CMDB Guiding Principles
The CMDB is a critical, foundational element of IT and business service delivery. Up-to-date and accurate information on the physical and logical configuration of infrastructure and applications provides the transparency and accountability needed to manage cost, performance, and innovation. The guiding principles for CMDB design and architecture will enable configuration data to remain evergreen, in order to facilitate downstream incident/problem/ change management and future IT and business services design.
Sustainability
• A properly architected CMDB should include models that encompass federation, integration and discovery
• The CMDB should be viewed as a dynamic entity that must be able to scale up and down as the environment evolves
Repeatability
• Processes, standards, tools and governance models must efficiently support the ongoing addition of:
1. New CI classes
2. New subnets for discovery
3. New locations
4. New vendors
5. New services
Automation
• Manual activities should be avoided, as they are prone to error and do not scale
• Changes to the environment must be reflected on a near real-time basis in order to capture the intended benefits of evergreen CI statuses
• Correlation and normalization of data should occur autonomously to support the evergreen mandate
Configuration Management Evolution
The benefits and objectives, challenges and mitigations, and guiding principles outlined above clearly illustrate why an evergreen mandate is key to a successful CM/CMDB program. Maintenance of CI information, as well as respective dependencies must be accurate at all times if organizations seek the efficiencies and transparency associated with best-in-class operating processes and models.

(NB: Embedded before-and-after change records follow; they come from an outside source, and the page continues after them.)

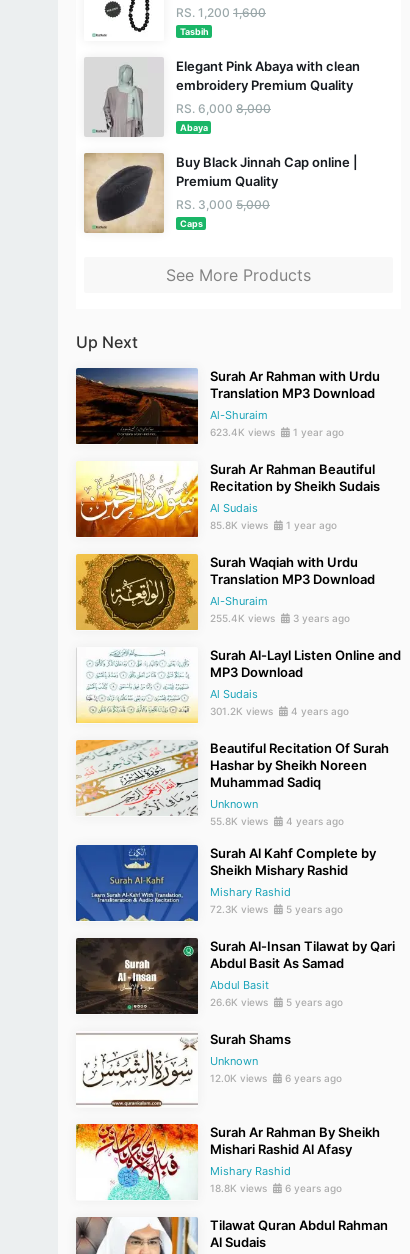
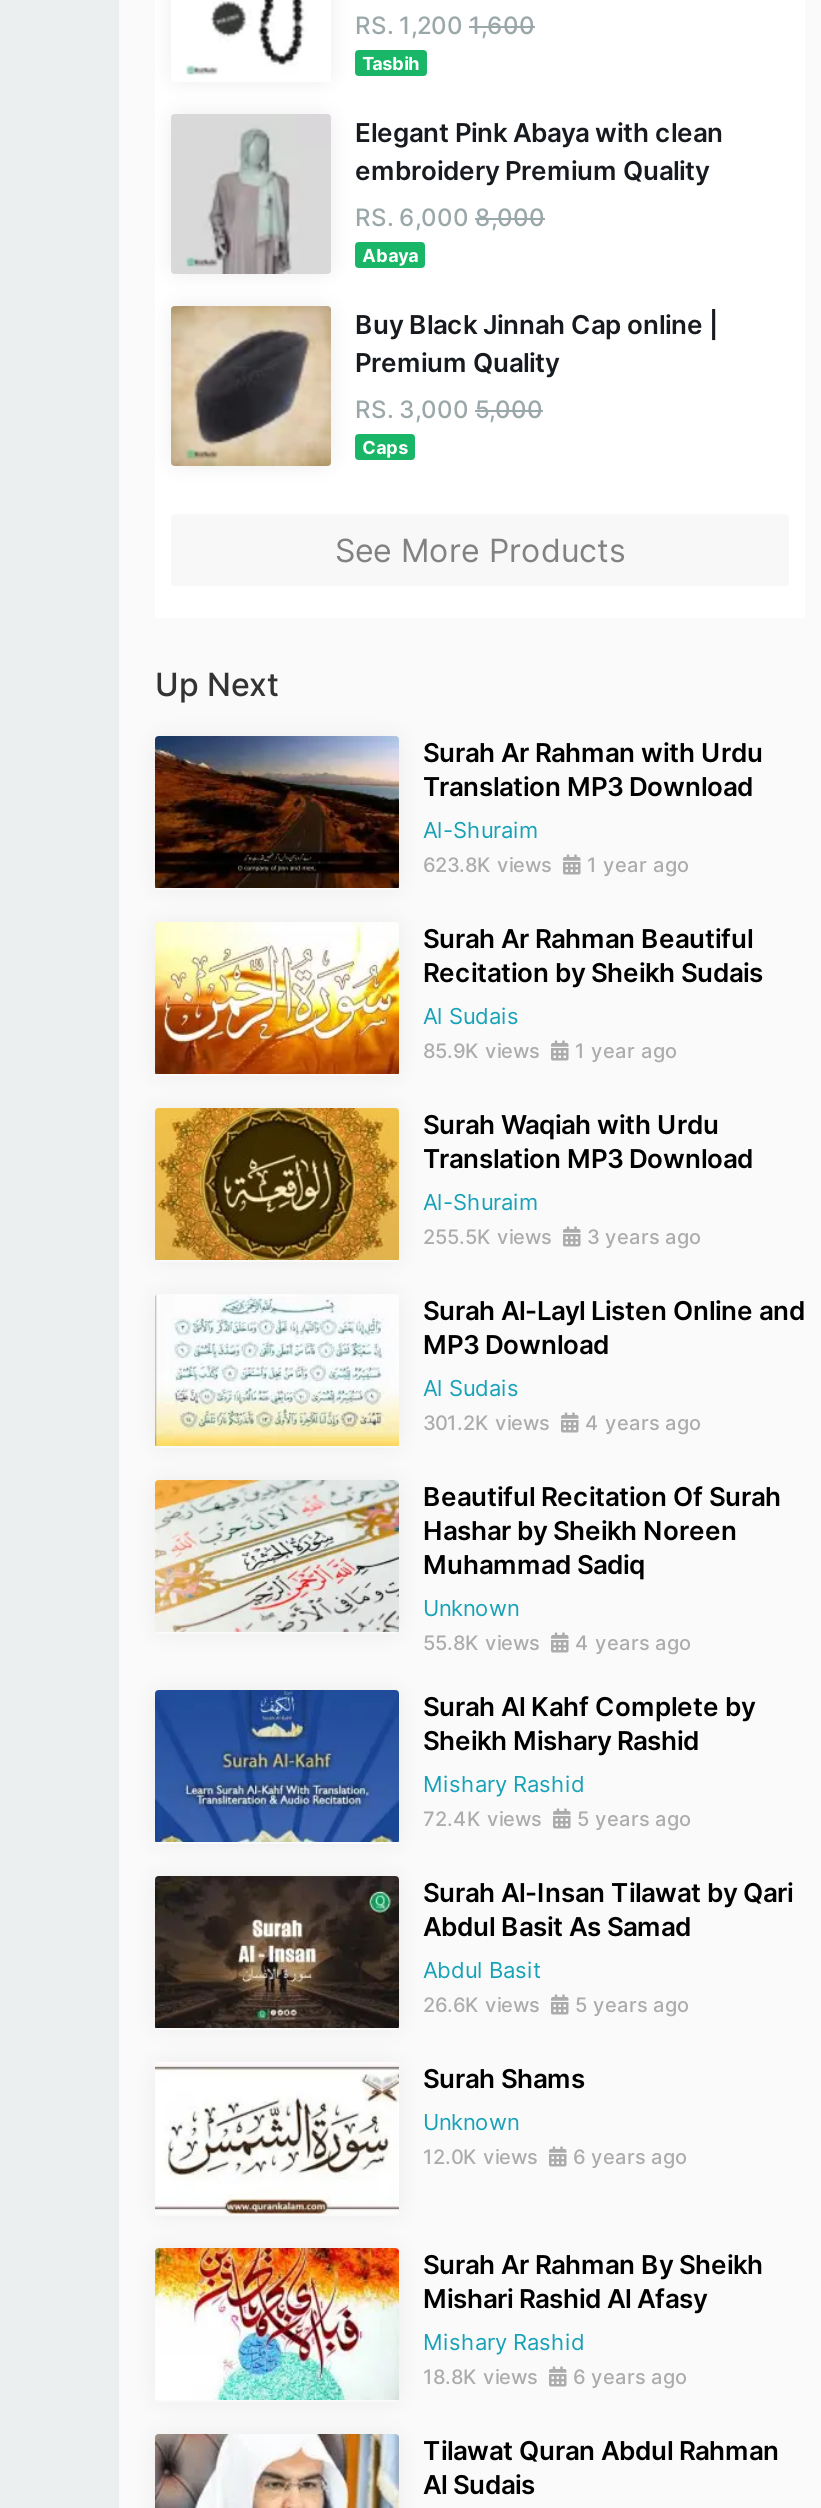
- 623.4K views 1 year ago
+ 623.8K views 1 year ago

- 85.8K views 1 year ago
+ 85.9K views 1 year ago

- 255.4K views 3 years ago
+ 255.5K views 3 years ago

- 72.3K views 5 years ago
+ 72.4K views 5 years ago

Today, as most companies pursue maturity of their discovery and CMDB capabilities using multitude products, there is a tremendous focus on creating simplified Application Program Interface (API) connectivity between all the respective CMDB tools with a controlling governance model. As this trend evolves, APIs too will evolve to ensure the correct CI information is appropriately pushed/pulled from these disparate systems.
The future of CMDB, therefore can provide a self-healing, self-correcting CI mechanism for all federated CMDBs, further ensuring data fidelity and authority, and further empowering IT departments to deliver high-performing IT and business services.
Configuration Items (CI) listed in the article, are components of an infrastructure that currently is/are, or soon will be under configuration management. CIs may be a single module such as a monitor or tape drive, or more complex items, such as a complete system. This is common Information Technology Infrastructure Library (ITIL) terminology.
The term “golden source” used in the article is a term commonly used to describe an up-to-date correct source of current information. When we have many sources (or repositories) containing similar data, the “golden source” is considered to be the authoritative source of the current data.